**** RECORDS SHOWN

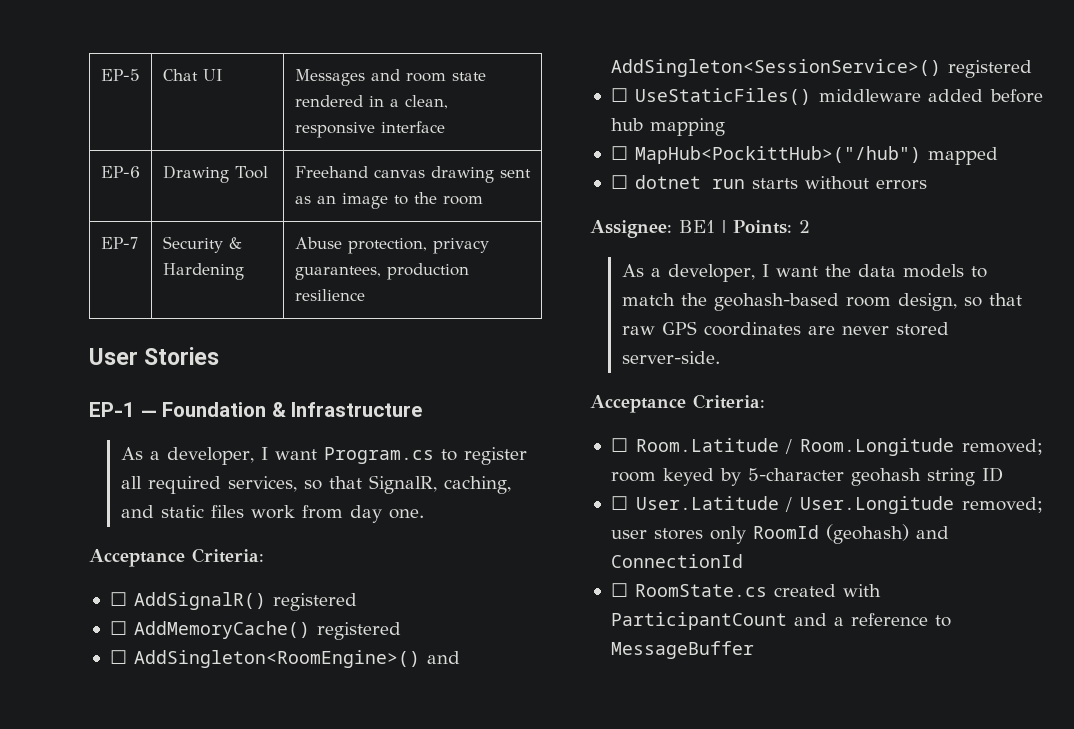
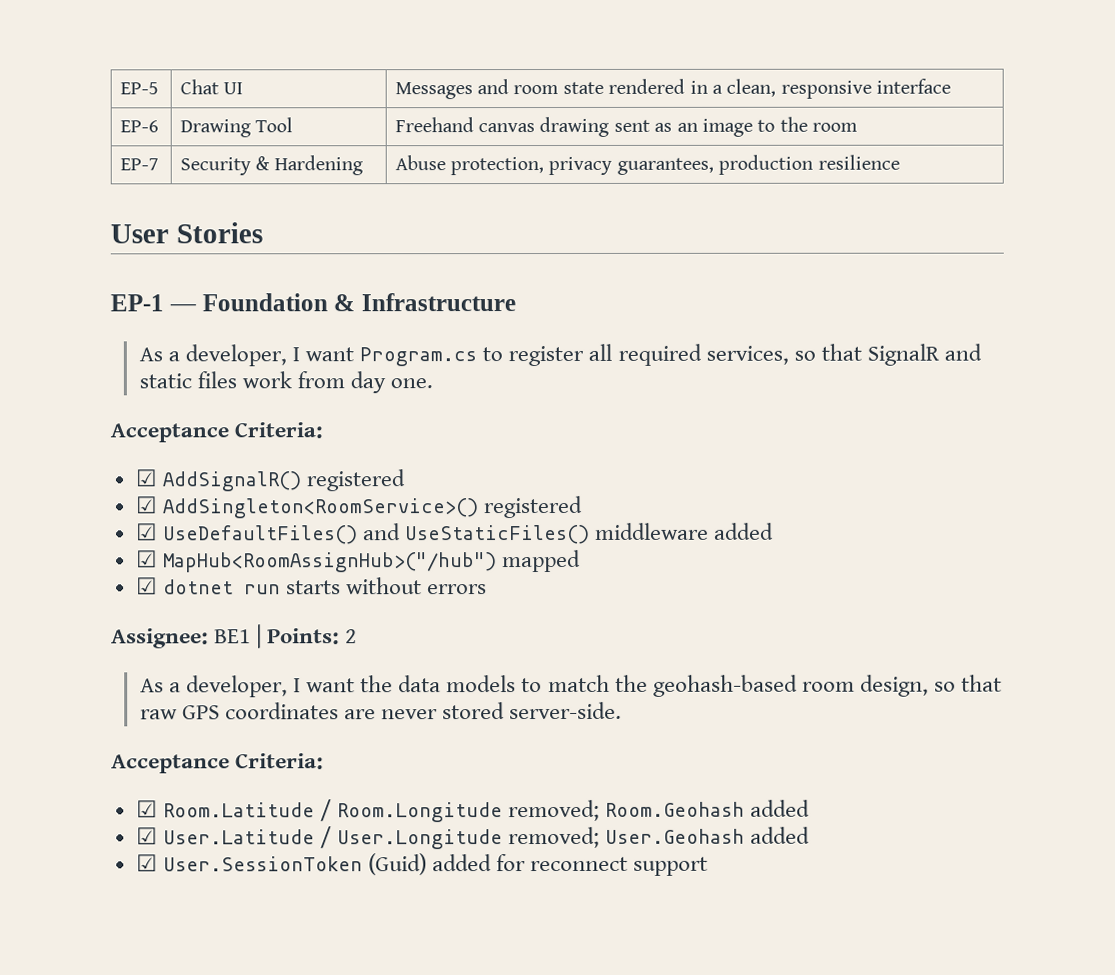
- As a developer, I want Program.cs to register all required services, so that SignalR, caching, and static files work from day one.
+ As a developer, I want Program.cs to register all required services, so that SignalR and static files work from day one.
- ☐ AddSignalR() registered
+ ☑ AddSignalR() registered
- ☐ AddMemoryCache() registered
- ☐ AddSingleton<RoomEngine>() and AddSingleton<SessionService>() registered
- ☐ UseStaticFiles() middleware added before hub mapping
- ☐ MapHub<PockittHub>("/hub") mapped
+ ☑ AddSingleton<RoomService>() registered
+ ☑ UseDefaultFiles() and UseStaticFiles() middleware added
+ ☑ MapHub<RoomAssignHub>("/hub") mapped
- ☐ dotnet run starts without errors
+ ☑ dotnet run starts without errors
- ☐ Room.Latitude / Room.Longitude removed; room keyed by 5-character geohash string ID
- ☐ User.Latitude / User.Longitude removed; user stores only RoomId (geohash) and ConnectionId
- ☐ RoomState.cs created with ParticipantCount and a reference to MessageBuffer
+ ☑ Room.Latitude / Room.Longitude removed; Room.Geohash added
+ ☑ User.Latitude / User.Longitude removed; User.Geohash added
+ ☑ User.SessionToken (Guid) added for reconnect support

********

**PROMPT:**
What lines above contain the string "want"? Copy all of them.

**ANSWER BOX:**
- As a developer, I want Program.cs to register all required services, so that SignalR, caching, and static files work from day one.
+ As a developer, I want Program.cs to register all required services, so that SignalR and static files work from day one.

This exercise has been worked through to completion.